Federal, State, Local and International Taxes – Using the correct filing status is very important when you file your tax return. You need to use the right status because it affects how much you pay in taxes. It may even affect whether you must file a tax return.

When choosing a filing status, keep in mind that your marital status on Dec. 31 is your status for the whole year. If more than one filing status applies to you, choose the one that will result in the lowest tax.

Note for same-sex married couples. New rules apply to you if you were legally married in a state or foreign country that recognizes same-sex marriage. You and your spouse generally must use a married filing status on your 2013 federal tax return.

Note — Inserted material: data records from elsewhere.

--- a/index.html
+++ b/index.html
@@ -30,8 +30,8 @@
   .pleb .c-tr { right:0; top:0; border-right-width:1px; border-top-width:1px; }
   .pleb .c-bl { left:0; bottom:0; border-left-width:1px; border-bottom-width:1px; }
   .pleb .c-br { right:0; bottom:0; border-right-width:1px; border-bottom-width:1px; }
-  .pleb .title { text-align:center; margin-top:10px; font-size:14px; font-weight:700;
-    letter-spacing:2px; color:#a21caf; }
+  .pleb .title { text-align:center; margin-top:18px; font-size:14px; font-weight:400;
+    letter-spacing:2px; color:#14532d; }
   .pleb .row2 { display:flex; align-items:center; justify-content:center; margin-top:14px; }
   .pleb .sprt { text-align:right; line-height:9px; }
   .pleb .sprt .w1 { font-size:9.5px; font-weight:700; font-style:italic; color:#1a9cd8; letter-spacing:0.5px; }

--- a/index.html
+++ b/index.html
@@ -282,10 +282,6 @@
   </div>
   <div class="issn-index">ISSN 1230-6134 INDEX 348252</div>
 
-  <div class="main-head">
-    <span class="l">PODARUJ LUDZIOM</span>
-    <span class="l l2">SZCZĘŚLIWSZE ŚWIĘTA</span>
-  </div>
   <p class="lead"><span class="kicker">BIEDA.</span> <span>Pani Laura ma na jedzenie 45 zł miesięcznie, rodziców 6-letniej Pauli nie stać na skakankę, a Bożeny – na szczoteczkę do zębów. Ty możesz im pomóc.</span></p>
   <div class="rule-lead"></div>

This is true even if you and your spouse now live in a state or foreign country that does not recognize same-sex marriage.

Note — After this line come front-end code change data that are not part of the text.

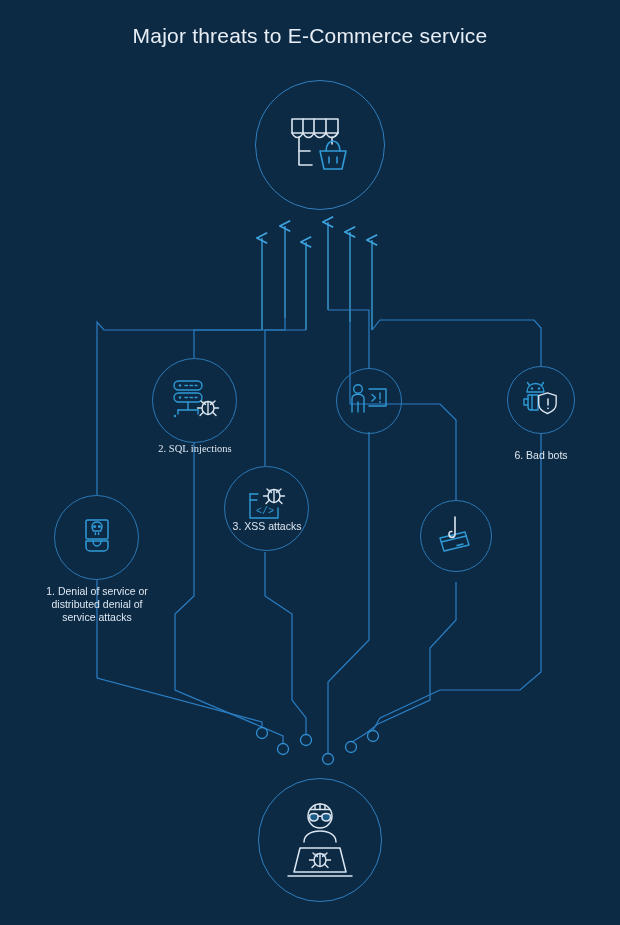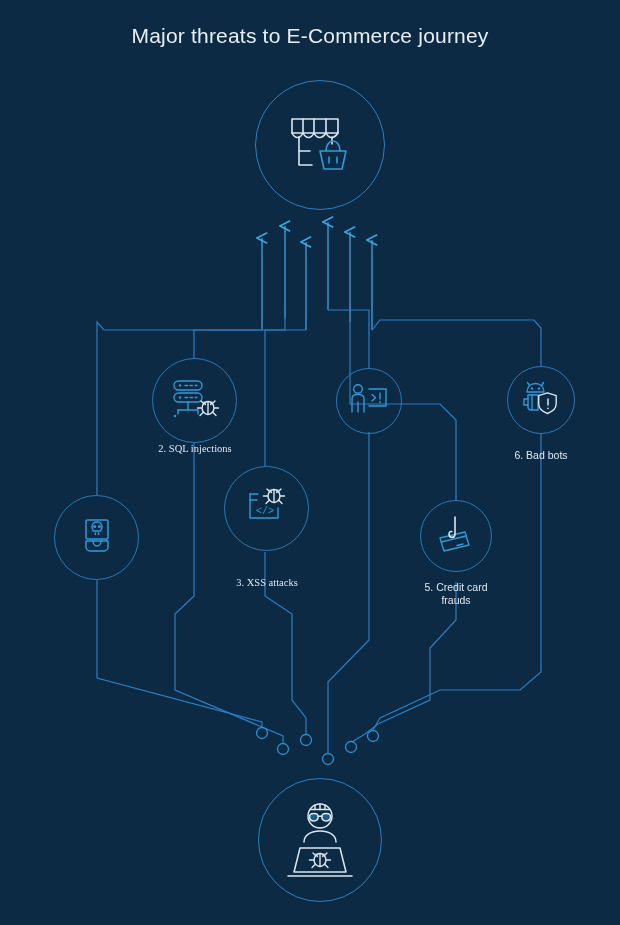--- a/index.html
+++ b/index.html
@@ -39,7 +39,7 @@
 
 <div id="stage">
 
-  <div class="title">Major threats to E-Commerce journey</div>
+  <div class="title">Major threats to E-Commerce service</div>
 
   <svg class="wires" viewBox="0 0 620 925">
     <defs>

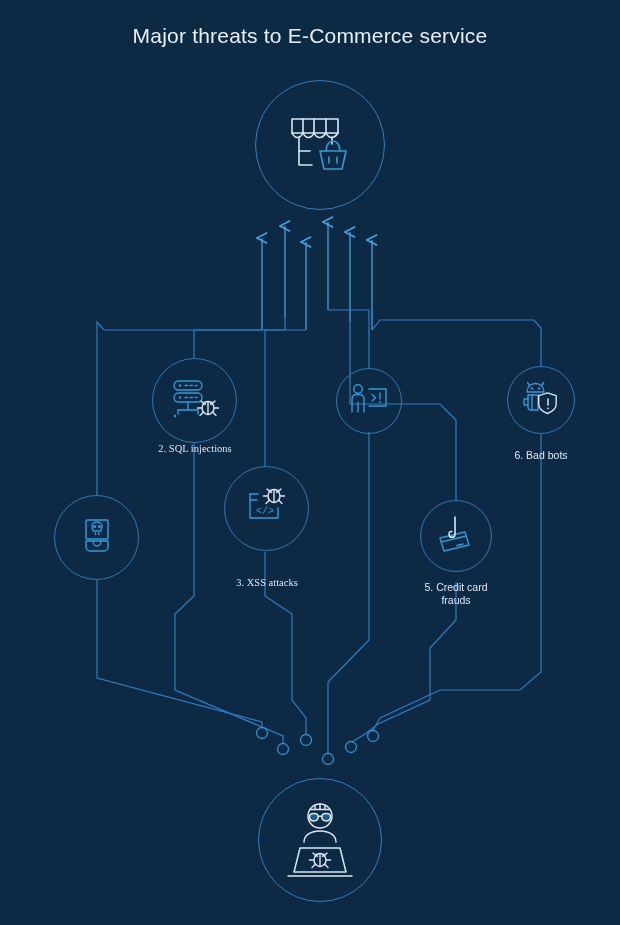--- a/index.html
+++ b/index.html
@@ -183,7 +183,7 @@
       </g>
     </svg>
   </div>
-  <div class="lbl" style="left:186px;top:576px;width:162px;font-family:Liberation Serif, serif;">3. XSS attacks</div>
+  <div class="lbl" style="left:186px;top:520px;width:162px;">3. XSS attacks</div>
 
   <div class="node" style="left:336px;top:368px;">
     <div class="circle" style="left:0;top:0;width:66px;height:66px;"></div>

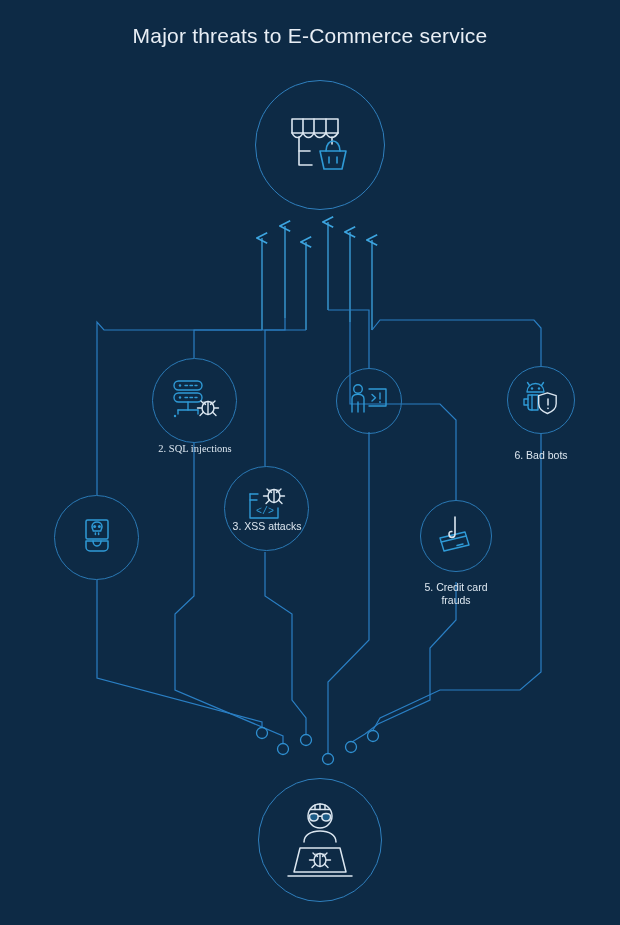--- a/index.html
+++ b/index.html
@@ -130,6 +130,9 @@
       </g>
     </svg>
   </div>
+  <div class="lbl" style="left:16px;top:585px;width:162px;">1. Denial of service or
+distributed denial of
+service attacks</div>
 
   <div class="node" style="left:152px;top:358px;">
     <div class="circle" style="left:0;top:0;width:85px;height:85px;"></div>

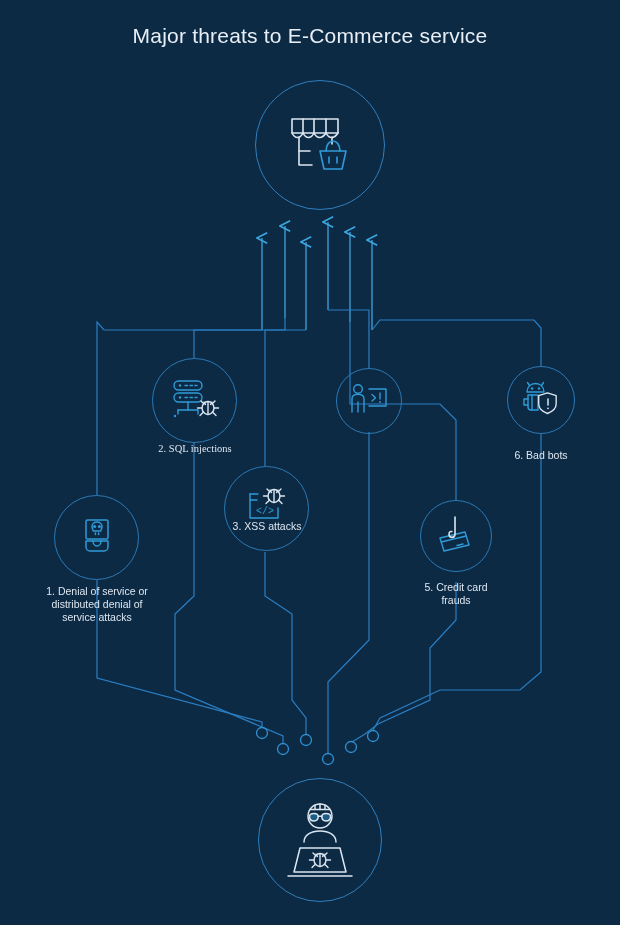--- a/index.html
+++ b/index.html
@@ -220,8 +220,6 @@
       </g>
     </svg>
   </div>
-  <div class="lbl" style="left:375px;top:581px;width:162px;">5. Credit card
-frauds</div>
 
   <div class="node" style="left:507px;top:366px;">
     <div class="circle" style="left:0;top:0;width:68px;height:68px;"></div>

Here is a list of the five filing statuses to help you choose:
1. Single. This status normally applies if you aren’t married or are divorced or legally separated under state law.
2. Married Filing Jointly. A married couple can file one tax return together. If your spouse died in 2013, you usually can still file a joint return for that year.
3. Married Filing Separately. A married couple can choose to file two separate tax returns instead of one joint return. This status may be to your benefit if it results in less tax. You can also use it if you want to be responsible only for your own tax. Head of Household. This status normally applies if you are not married. You also must have paid more than half the cost of keeping up a home for yourself and a qualifying person. Some people choose this status by mistake. Be sure to check all the rules before you file.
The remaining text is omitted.